**What needs to be done**
Once the line with "discount: 276.10 -> 281.16" is found in the data, output it and each following line exactly, up to and including the line with "total: 2484.90 -> 2554.26", and nothing before or after.

**Data**
# # #

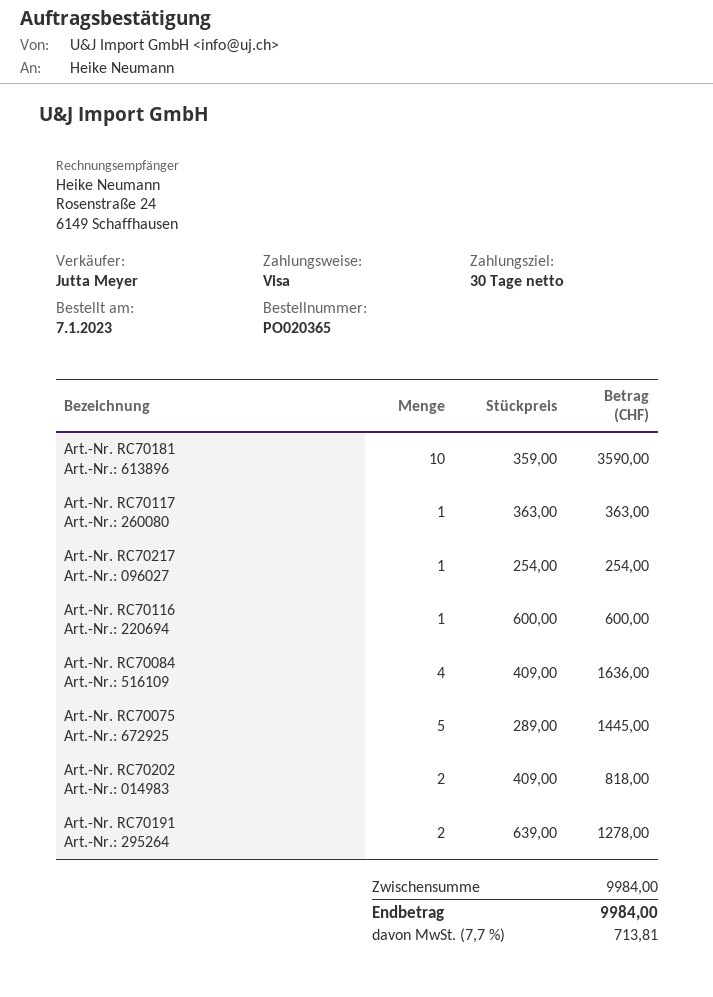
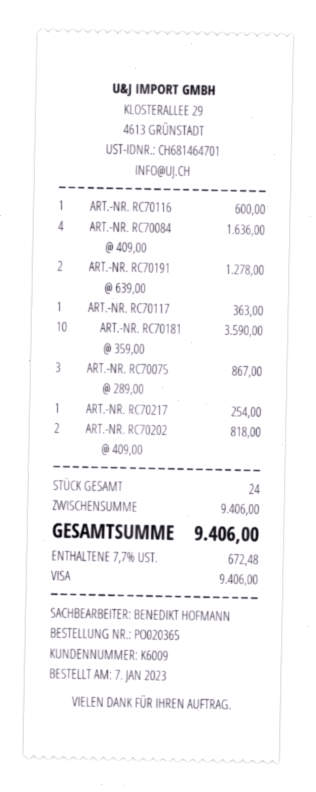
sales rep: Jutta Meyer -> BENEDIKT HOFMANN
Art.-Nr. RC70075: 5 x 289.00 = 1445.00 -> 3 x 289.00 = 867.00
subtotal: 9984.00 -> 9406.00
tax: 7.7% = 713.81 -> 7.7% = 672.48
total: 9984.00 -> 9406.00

# # #

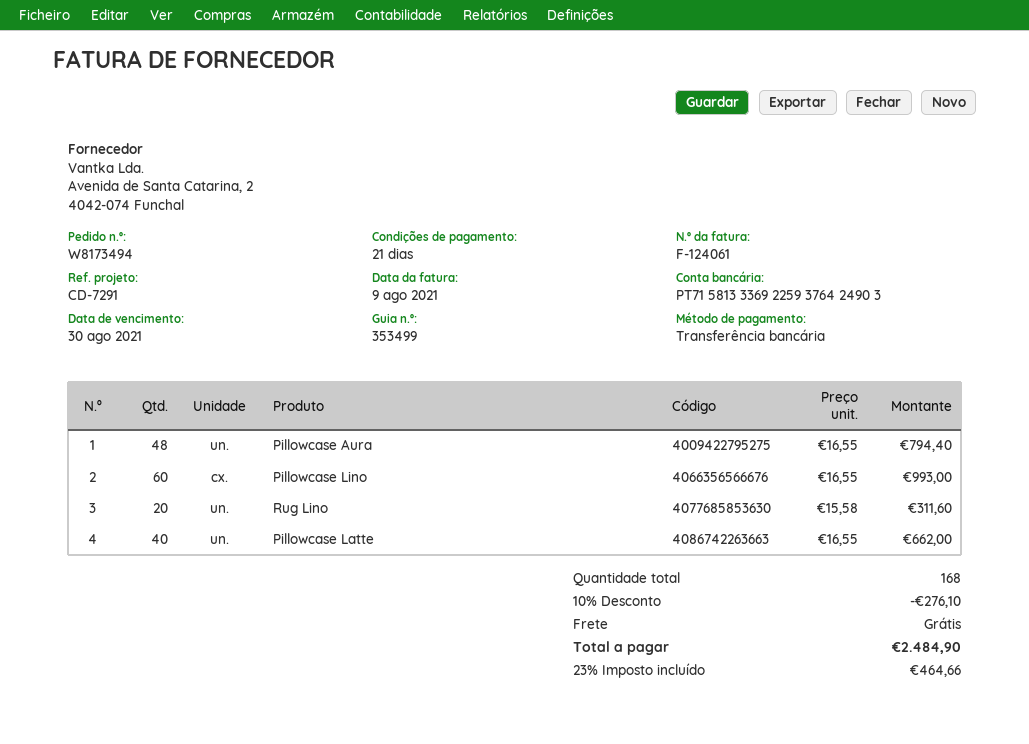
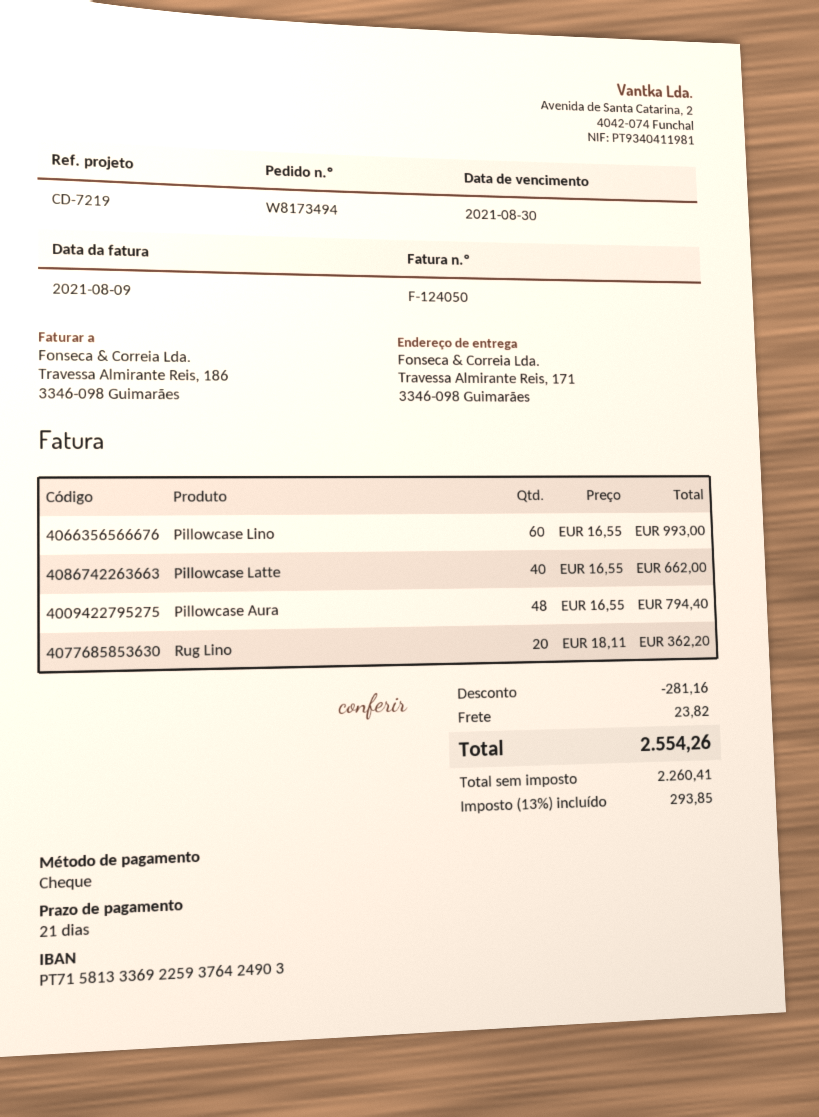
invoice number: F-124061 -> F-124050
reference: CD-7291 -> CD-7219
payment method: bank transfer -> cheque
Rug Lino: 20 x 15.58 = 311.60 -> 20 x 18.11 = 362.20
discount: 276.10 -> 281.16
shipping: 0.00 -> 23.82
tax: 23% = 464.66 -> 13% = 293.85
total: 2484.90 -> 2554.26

# # #

**Written response**
discount: 276.10 -> 281.16
shipping: 0.00 -> 23.82
tax: 23% = 464.66 -> 13% = 293.85
total: 2484.90 -> 2554.26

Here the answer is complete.